§ Work request
For every record that follows, write out the text exactly and omit the picture, if one is present.

-------------------------

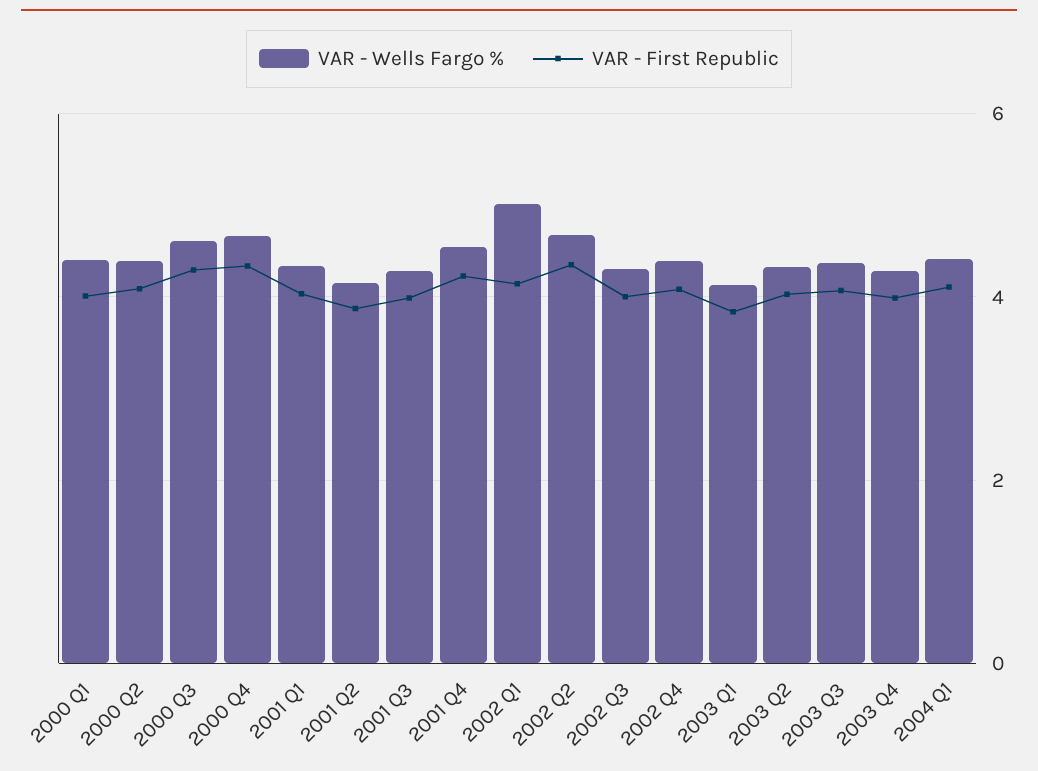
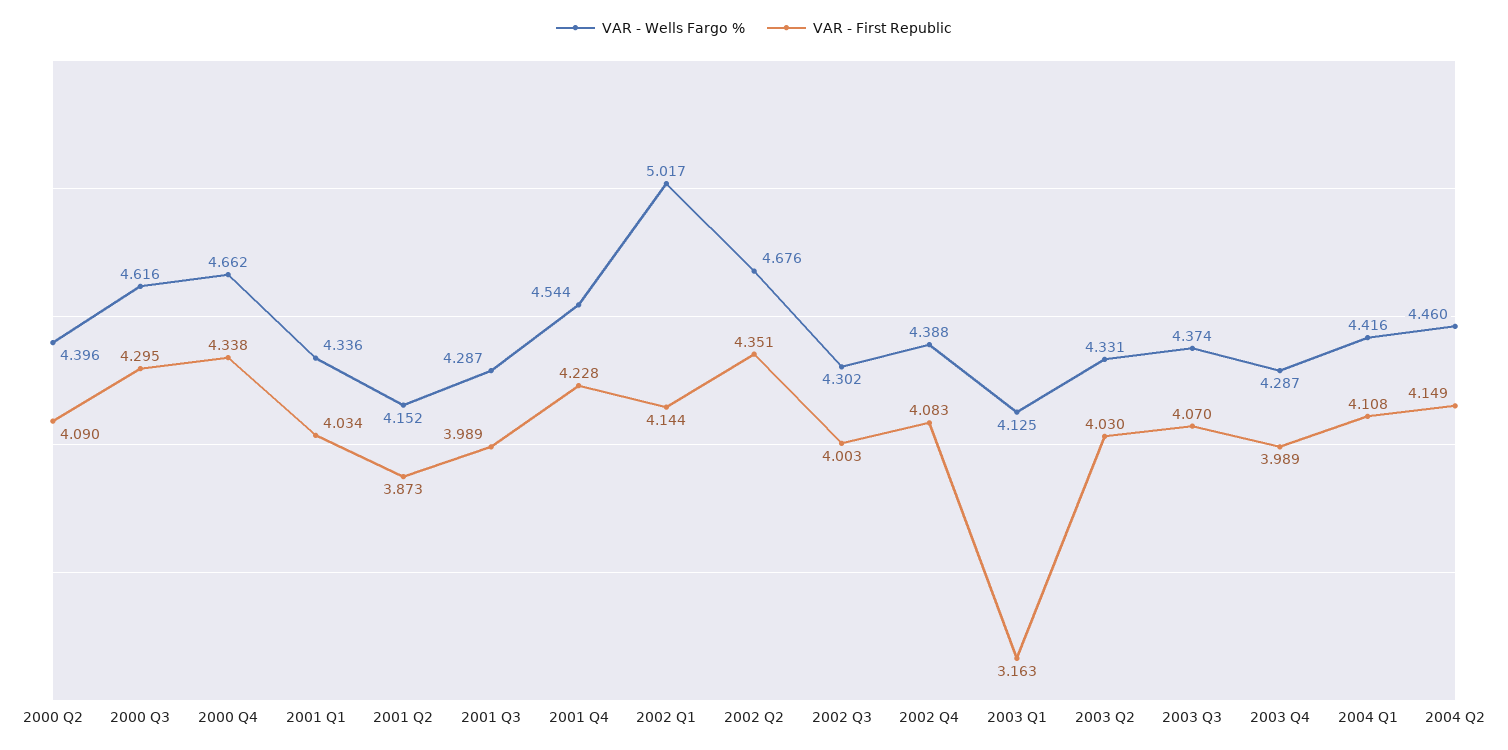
VAR - Wells Fargo %, 2000 Q1: 4.4 -> none
VAR - First Republic, 2000 Q1: 4 -> none
VAR - First Republic, 2003 Q1: 3.8 -> 3.163
VAR - Wells Fargo %, 2004 Q2: none -> 4.46
VAR - First Republic, 2004 Q2: none -> 4.149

-------------------------

§ Solution for this task
VAR - Wells Fargo %, 2000 Q1: 4.4 -> none
VAR - First Republic, 2000 Q1: 4 -> none
VAR - First Republic, 2003 Q1: 3.8 -> 3.163
VAR - Wells Fargo %, 2004 Q2: none -> 4.46
VAR - First Republic, 2004 Q2: none -> 4.149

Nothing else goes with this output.